The announcement on January 27 that US President Joe Biden and Russian President Vladimir Putin have agreed to extend what’s known as the New START nuclear nonproliferation treaty, is good news following on from news released just days earlier, on January 22, that another international nuclear treaty, the ‘Treaty on the Prohibition of Nuclear Weapons’ (TPNW) had entered into force.
I joined Greenpeace over 30 years ago and spent 20 years there as an activist working on environment and peace campaigns. Over my time with Greenpeace and ever since, I have campaigned against nuclear weapons. So (on that front at least) last week was a good news week for me.
TPNW is particularly significant, as it prohibits the possession, development, use and threat of use of nuclear weapons. It’s the first multilateral nuclear disarmament treaty in more than two decades, and has been hailed as, in the words of UN Secretary-General António Guterres ‘an important step towards a world free of nuclear weapons.’
It was initially approved by 122 nations at the 2017 UN General Assembly. By the end of October last year, thanks largely to massive efforts by civil society, NGOs such as Greenpeace and, in particular, the work of the International Campaign to Abolish Nuclear Weapons (ICAN), the treaty received the 50 ratifications it needed to enter into force.
As an Irish woman, I’m proud to say that Ireland played its part in the process that has led to the adoption of TPNW. It was no accident, and fittingly symbolic, that Ireland chose to deposit its ratification of the TPNW on August 6, 2020, a date that also marks the 75th anniversary of the bombing of Hiroshima.
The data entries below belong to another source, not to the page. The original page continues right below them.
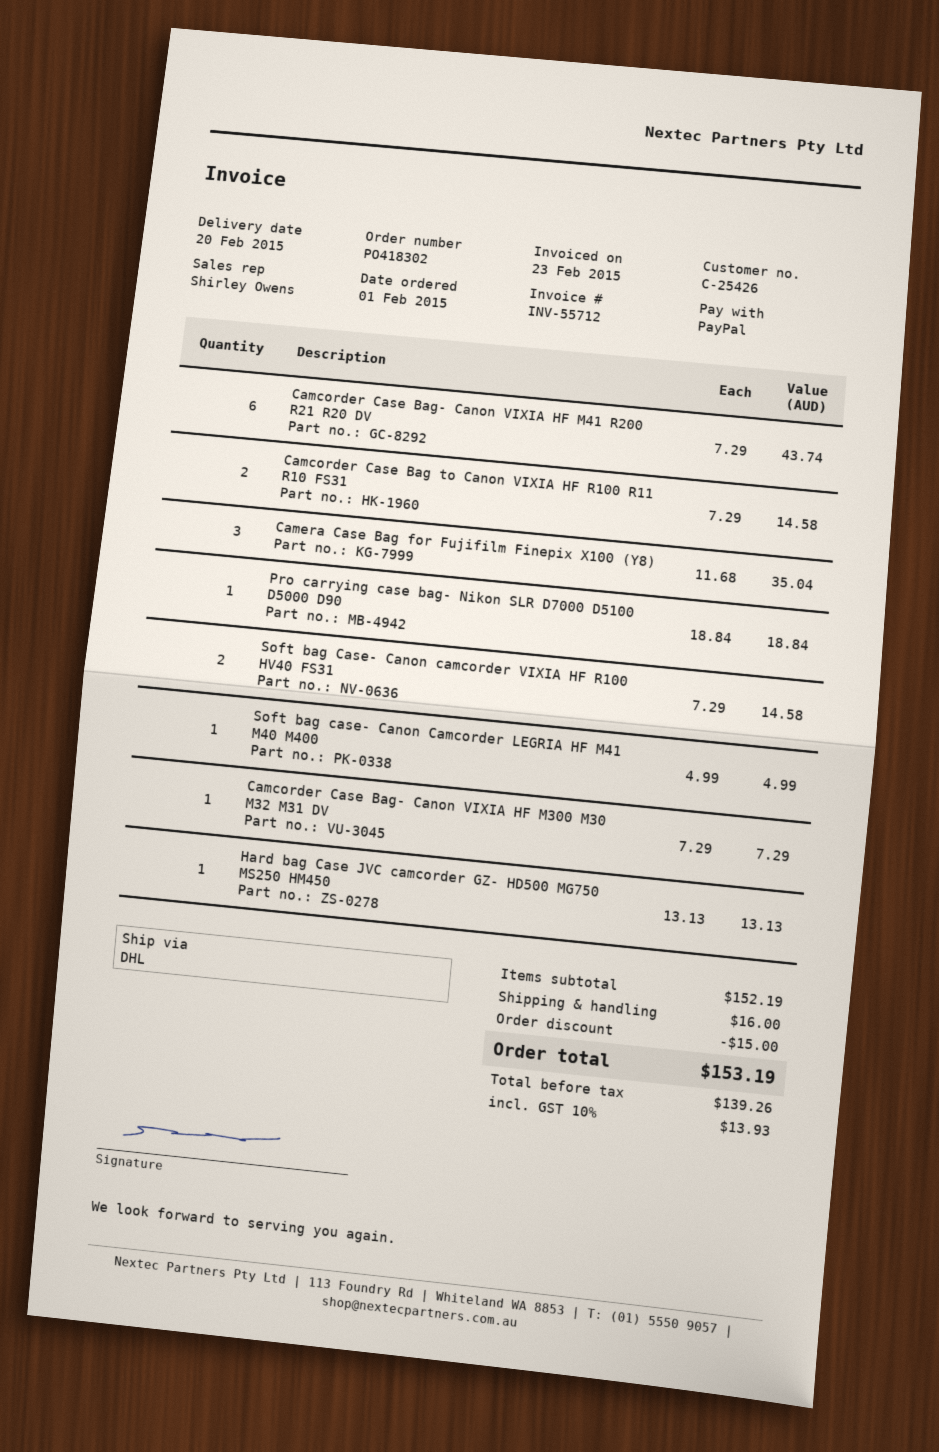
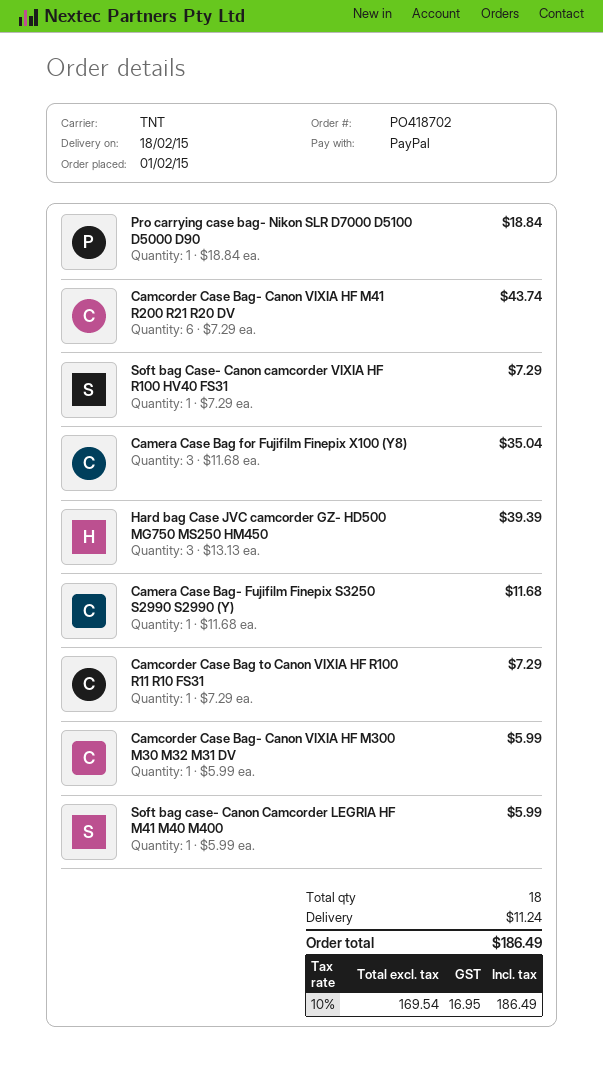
order number: PO418302 -> PO418702
delivery date: 2015-02-20 -> 2015-02-18
shipping method: DHL -> TNT
Camcorder Case Bag to Canon VIXIA HF R100 R11 R10 FS31: 2 x 7.29 = 14.58 -> 1 x 7.29 = 7.29
Soft bag Case- Canon camcorder VIXIA HF R100 HV40 FS31: 2 x 7.29 = 14.58 -> 1 x 7.29 = 7.29
Soft bag case- Canon Camcorder LEGRIA HF M41 M40 M400: 1 x 4.99 = 4.99 -> 1 x 5.99 = 5.99
Camcorder Case Bag- Canon VIXIA HF M300 M30 M32 M31 DV: 1 x 7.29 = 7.29 -> 1 x 5.99 = 5.99
Hard bag Case JVC camcorder GZ- HD500 MG750 MS250 HM450: 1 x 13.13 = 13.13 -> 3 x 13.13 = 39.39
Camera Case Bag- Fujifilm Finepix S3250 S2990 S2990 (Y): none -> 1 x 11.68 = 11.68
discount: 15.00 -> none
shipping: 16.00 -> 11.24
net: 139.26 -> 169.54
tax: 10% = 13.93 -> 10% = 16.95
total: 153.19 -> 186.49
The Department of Foreign Affairs stands over its commitments to achieving a world ‘free from the threat of nuclear weapons.’ It is, the Department clearly states in publications on this topic ‘an historic, long-standing priority for Ireland (that is) motivated by the immense human suffering which would arise from the detonation of a nuclear weapon, whether by miscalculation or design or accident.’
Having seen firsthand some of the impacts on the ground in areas of the world where nuclear testing has taken place over the years I can attest to the suffering. Nowhere today is it more visible than in the Marshall Islands, where to this day the now-precarious Runit Dome, a massive concrete enclosure locals nickname ‘The Tomb’ contains the equivalent of 35 olympic sized swimming pools of radioactive debris. It’s a disturbing sight to see and a sloppy attempt at containment, supposedly dealing with life-threatening waste from the 67 nuclear bombs the United States unleashed on the islands from 1946 to 58.
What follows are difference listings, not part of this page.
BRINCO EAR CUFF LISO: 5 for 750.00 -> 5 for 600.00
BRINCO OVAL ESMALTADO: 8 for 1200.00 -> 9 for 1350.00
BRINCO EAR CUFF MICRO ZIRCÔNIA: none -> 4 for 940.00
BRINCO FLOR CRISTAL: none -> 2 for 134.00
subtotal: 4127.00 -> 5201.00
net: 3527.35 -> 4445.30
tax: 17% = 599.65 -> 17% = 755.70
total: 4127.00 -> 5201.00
While recent developments are good news, there is a long way to go. Disarmament of nuclear weapons remains a high priority for the United Nations and in order to increase international security and safety on this issue it is vital that work continues.
Many countries with nuclear capacity have signed other key treaties, however the precarity around possession of weapons that have the potential to obliterate, means that entire cooperation is vital.
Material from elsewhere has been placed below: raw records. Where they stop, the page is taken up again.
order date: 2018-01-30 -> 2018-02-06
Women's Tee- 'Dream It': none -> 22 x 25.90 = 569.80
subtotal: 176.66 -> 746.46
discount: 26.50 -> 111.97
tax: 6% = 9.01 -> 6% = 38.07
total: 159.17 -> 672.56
One such key treaty, The Treaty on the Non-Proliferation of Nuclear Weapons (NPT) is a significant agreement, whose origins are closely connected to Ireland (in 1958 Minister Frank Aiken introduced the ‘Irish Resolutions’ at the UN, which eventually led to NPT). The NPT came into force in 1970, and while the United States is a signatory, four of the nine ‘Nuclear Weapons States’ are not (Israel, India, Pakistan, North Korea).
At the risk of overloading this column with acronyms, the other main treaty in this area is the Comprehensive Nuclear Test Ban Treaty (CTBT), which bans all nuclear explosions/ tests on Earth. It was adopted by the UN General Assembly in 1996. To date, 184 states have signed and 168 states have ratified the CTBT. In order for it to enter force, however, 44 specified ‘nuclear-capable states’ must ratify. Of these 44, India, Pakistan and North Korea have not signed, and only 36 countries have ratified.
We have a long way to go, but in recent days there have been enough positive break-throughs to give me a renewed sense of hope.